(Wordsworth: White Doe of Rylstone, canto vii. ll. 282-291. 1815.)
Ill fared it then with Roderick Dhu,
That on the field his targe he threw,
Whose brazen studs and tough bull-hide
Had death so often dash'd aside;
For, train'd abroad his arms to wield,
Fitz-James's blade was sword and shield....
Three times in closing strife they stood,
And thrice the Saxon blade drank blood;
No stinted draught, no scanty tide,
The gushing flood the tartans dyed.
Fierce Roderick felt the fatal drain,
And shower'd his blows like wintry rain;
And, as firm rock, or castle-roof,
Against the winter shower is proof,
The foe, invulnerable still,
Foil'd his wild rage by steady skill;
Till, at advantage ta'en, his brand
Forced Roderick's weapon from his hand,
And backward borne upon the lea,
Brought the proud Chieftain to his knee.
(Scott: The Lady of the Lake, canto v. st. xv. 1810.)
How this their joy fulfilled might move
The world around I know not well;
But yet this idle dream doth tell
That no more silent was the place,
That new joy lit up every face,
That joyous lovers kissed and clung,
E'en as these twain, that songs were sung
From mouth to mouth in rose-bowers,
Where hand in hand and crowned with flowers,
Folk praised the Lover and Beloved
That such long years, such pain had proved;
But soft, they say, their joyance was
When midst them soon the twain did pass,
Hand locked in hand, heart kissing heart,
No more this side of death to part—
No more, no more—full soft I say
Their greetings were that happy day,
As though in pensive semblance clad;
For fear their faces over-glad
This certain thing should seem to hide,
That love can ne'er be satisfied.
(William Morris: The Earthly Paradise; The Land East of the Sun. 1870.)
FOOTNOTES:
[16] For Sievers's analysis of Anglo-Saxon verse into these types, see his articles in Paul and Braune's Beiträge, vols. x. and xii.; and the brief statement in the Appendix to Bright's Anglo-Saxon Reader, from which the examples just quoted are taken.
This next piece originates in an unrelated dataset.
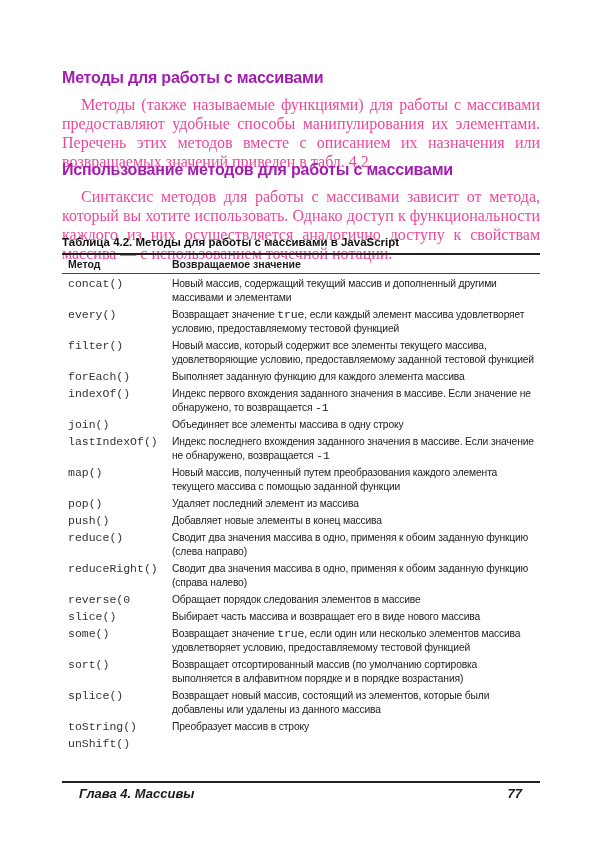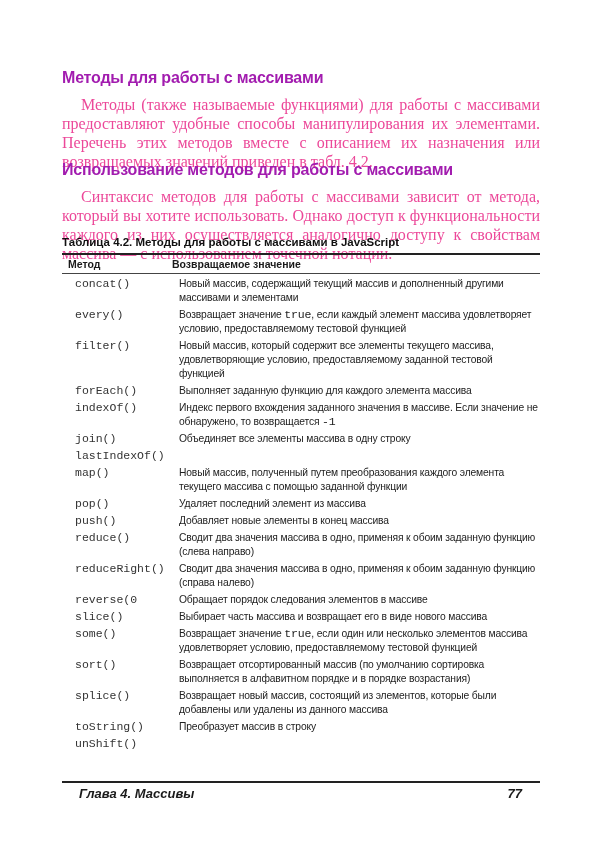"concat()" .row { margin-left: 7px -> none }
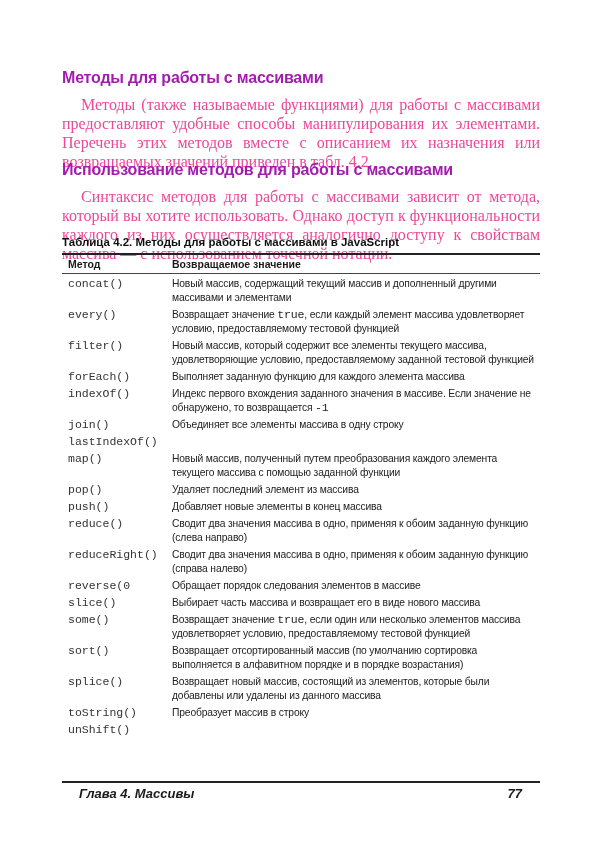"Индекс последнего вхождения заданного" div.d { html: none -> <div><span>Индекс последнего вхождения заданного значения в массиве. Если значение не обнаружено, возвращается </span><code>-1</code><span></span></div> }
[17] The term "tumbling verse," used for obvious reasons, appears at least as early as 1585, when King James, in his Reulis and Cautelis for Scotch Poetry, said: "For flyting, or Invectives, use this kynde of verse following, callit Rouncefallis, or Tumbling verse:
'In the hinder end of harvest upon Alhallow ene,
Quhen our gude nichtbors rydis (nou gif I reid richt)
Some bucklit on a benwod, and some on a bene,
Ay trott and into troupes fra the twylicht.'"
And again: "Ye man observe that thir Tumbling verse flowis not on that fassoun, as utheris dois. For all utheris keipis the reule quhilk I gave before, To wit, the first fute short the secound lang, and sa furth. Quhair as thir hes twa short, and ane lang throuch all the lyne, quhen they keip ordour: albeit the maist part of thame be out of ordour, and keipis na kynde nor reule of Flowing, and for that cause are callit Tumbling verse."